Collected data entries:
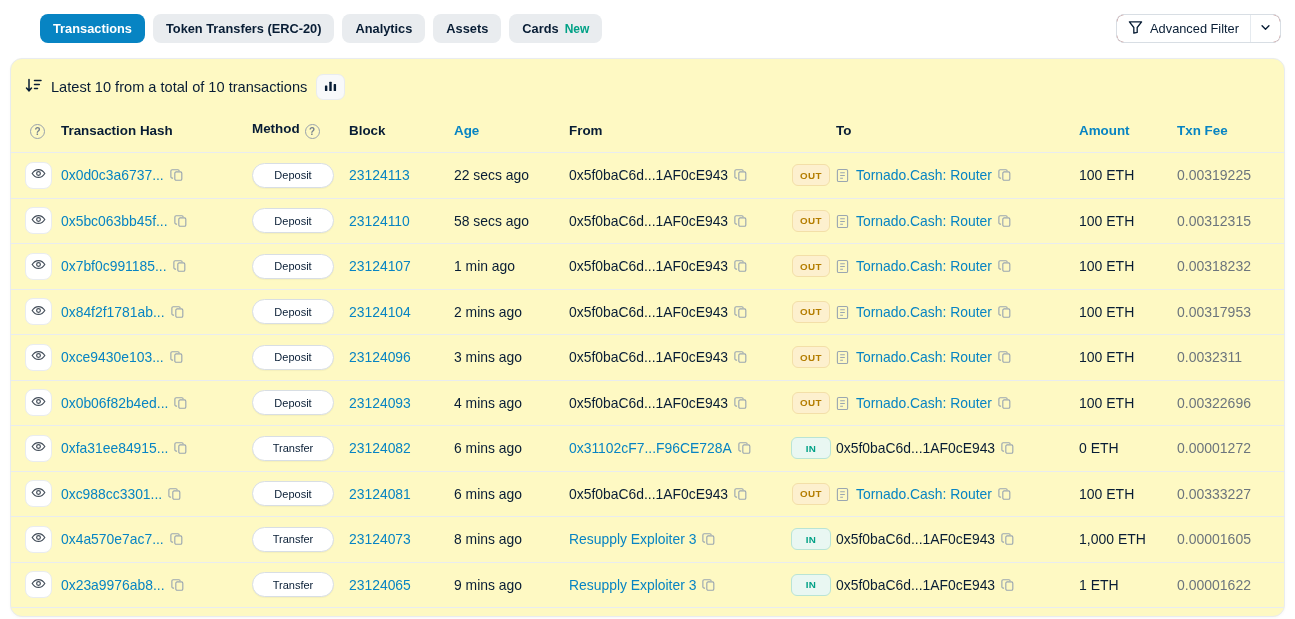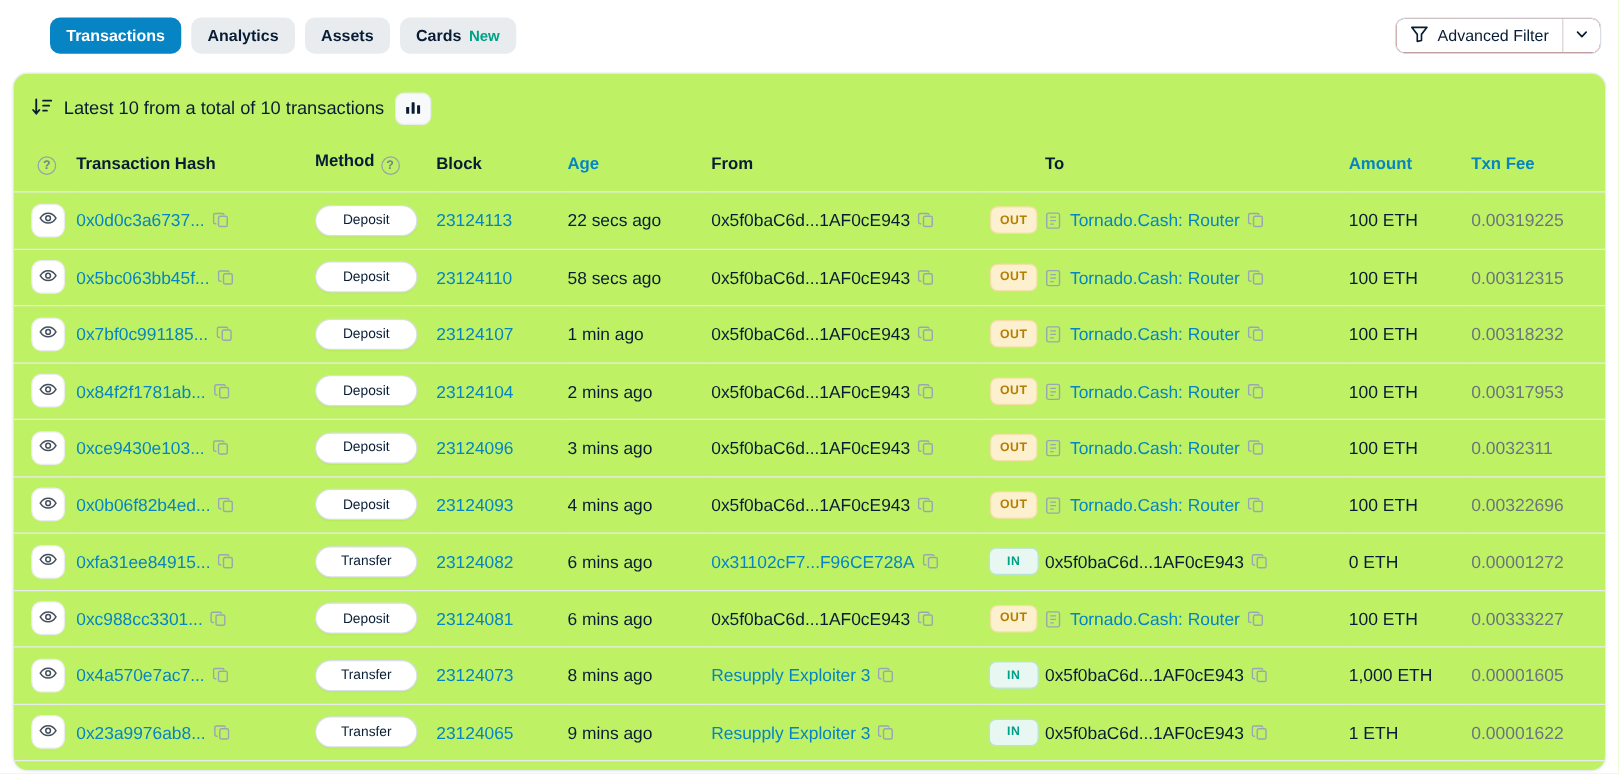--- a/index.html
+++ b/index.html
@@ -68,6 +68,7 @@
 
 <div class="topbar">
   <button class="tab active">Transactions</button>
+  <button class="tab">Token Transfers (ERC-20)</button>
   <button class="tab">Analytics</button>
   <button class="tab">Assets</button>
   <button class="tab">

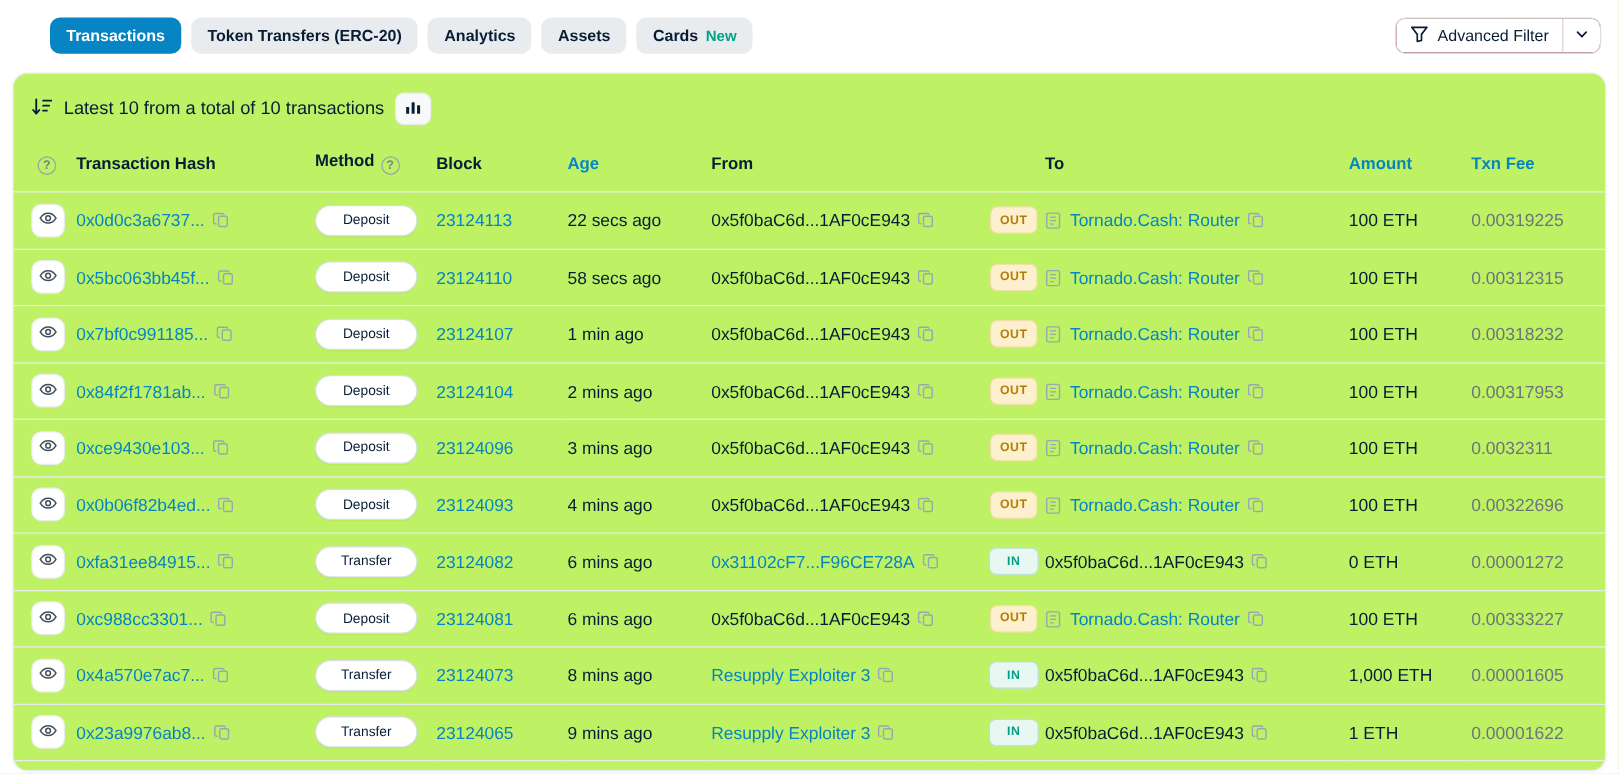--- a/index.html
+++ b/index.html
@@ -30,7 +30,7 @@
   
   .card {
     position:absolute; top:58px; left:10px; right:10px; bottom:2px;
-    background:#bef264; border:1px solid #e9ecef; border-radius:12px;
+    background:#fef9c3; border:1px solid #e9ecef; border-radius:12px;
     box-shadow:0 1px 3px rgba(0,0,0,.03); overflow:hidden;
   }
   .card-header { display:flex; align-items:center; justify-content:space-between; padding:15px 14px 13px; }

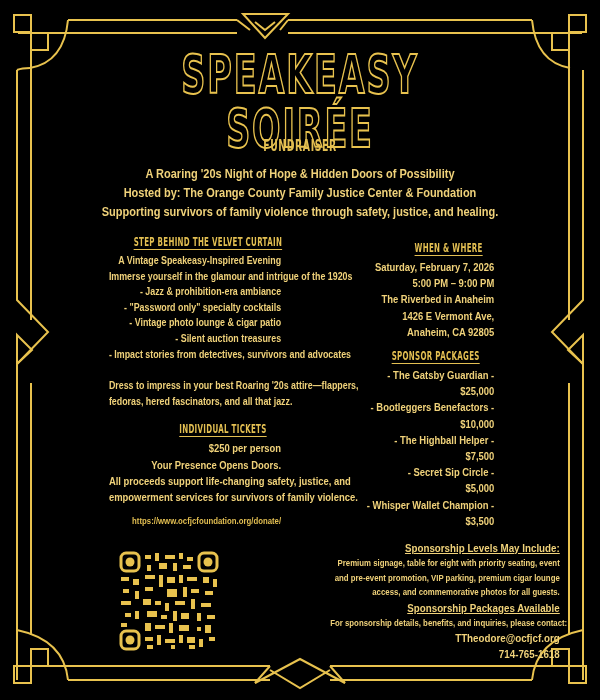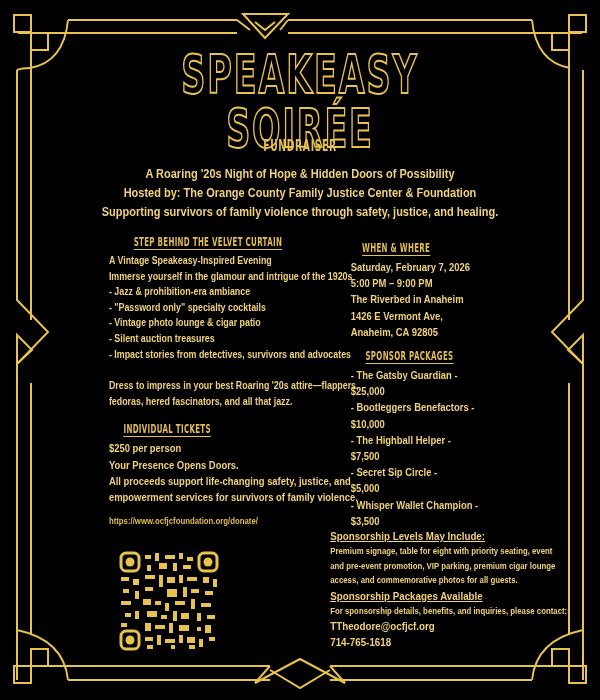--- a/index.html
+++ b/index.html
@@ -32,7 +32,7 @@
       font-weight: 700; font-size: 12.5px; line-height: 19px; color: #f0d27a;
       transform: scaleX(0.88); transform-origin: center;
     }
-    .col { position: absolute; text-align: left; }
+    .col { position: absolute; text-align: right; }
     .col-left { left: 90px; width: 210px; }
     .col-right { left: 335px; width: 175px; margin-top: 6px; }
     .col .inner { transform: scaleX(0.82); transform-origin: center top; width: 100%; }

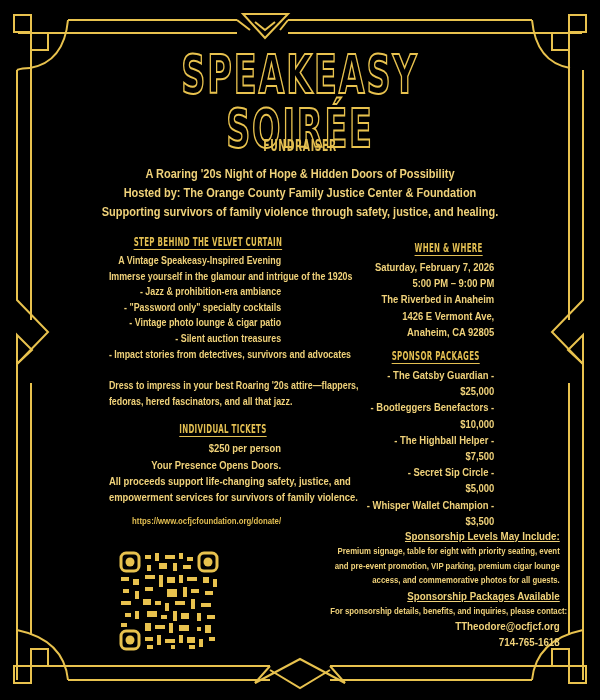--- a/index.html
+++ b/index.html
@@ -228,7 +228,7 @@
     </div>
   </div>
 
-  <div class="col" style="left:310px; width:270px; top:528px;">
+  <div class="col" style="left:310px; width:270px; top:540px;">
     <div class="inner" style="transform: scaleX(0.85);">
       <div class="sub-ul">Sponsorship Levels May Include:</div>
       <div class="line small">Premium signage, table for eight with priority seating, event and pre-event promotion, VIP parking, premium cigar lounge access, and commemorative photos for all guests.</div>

EXERCISE INSTRUCTIONS -
Repeat each line of the records exactly, dropping the pictures.

RESPONSE -
--- a/index.html
+++ b/index.html
@@ -68,6 +68,7 @@
 
 <div class="topbar">
   <button class="tab active">Transactions</button>
+  <button class="tab">Token Transfers (ERC-20)</button>
   <button class="tab">Analytics</button>
   <button class="tab">Assets</button>
   <button class="tab">

--- a/index.html
+++ b/index.html
@@ -30,7 +30,7 @@
   
   .card {
     position:absolute; top:58px; left:10px; right:10px; bottom:2px;
-    background:#bef264; border:1px solid #e9ecef; border-radius:12px;
+    background:#fef9c3; border:1px solid #e9ecef; border-radius:12px;
     box-shadow:0 1px 3px rgba(0,0,0,.03); overflow:hidden;
   }
   .card-header { display:flex; align-items:center; justify-content:space-between; padding:15px 14px 13px; }

--- a/index.html
+++ b/index.html
@@ -32,7 +32,7 @@
       font-weight: 700; font-size: 12.5px; line-height: 19px; color: #f0d27a;
       transform: scaleX(0.88); transform-origin: center;
     }
-    .col { position: absolute; text-align: left; }
+    .col { position: absolute; text-align: right; }
     .col-left { left: 90px; width: 210px; }
     .col-right { left: 335px; width: 175px; margin-top: 6px; }
     .col .inner { transform: scaleX(0.82); transform-origin: center top; width: 100%; }

--- a/index.html
+++ b/index.html
@@ -228,7 +228,7 @@
     </div>
   </div>
 
-  <div class="col" style="left:310px; width:270px; top:528px;">
+  <div class="col" style="left:310px; width:270px; top:540px;">
     <div class="inner" style="transform: scaleX(0.85);">
       <div class="sub-ul">Sponsorship Levels May Include:</div>
       <div class="line small">Premium signage, table for eight with priority seating, event and pre-event promotion, VIP parking, premium cigar lounge access, and commemorative photos for all guests.</div>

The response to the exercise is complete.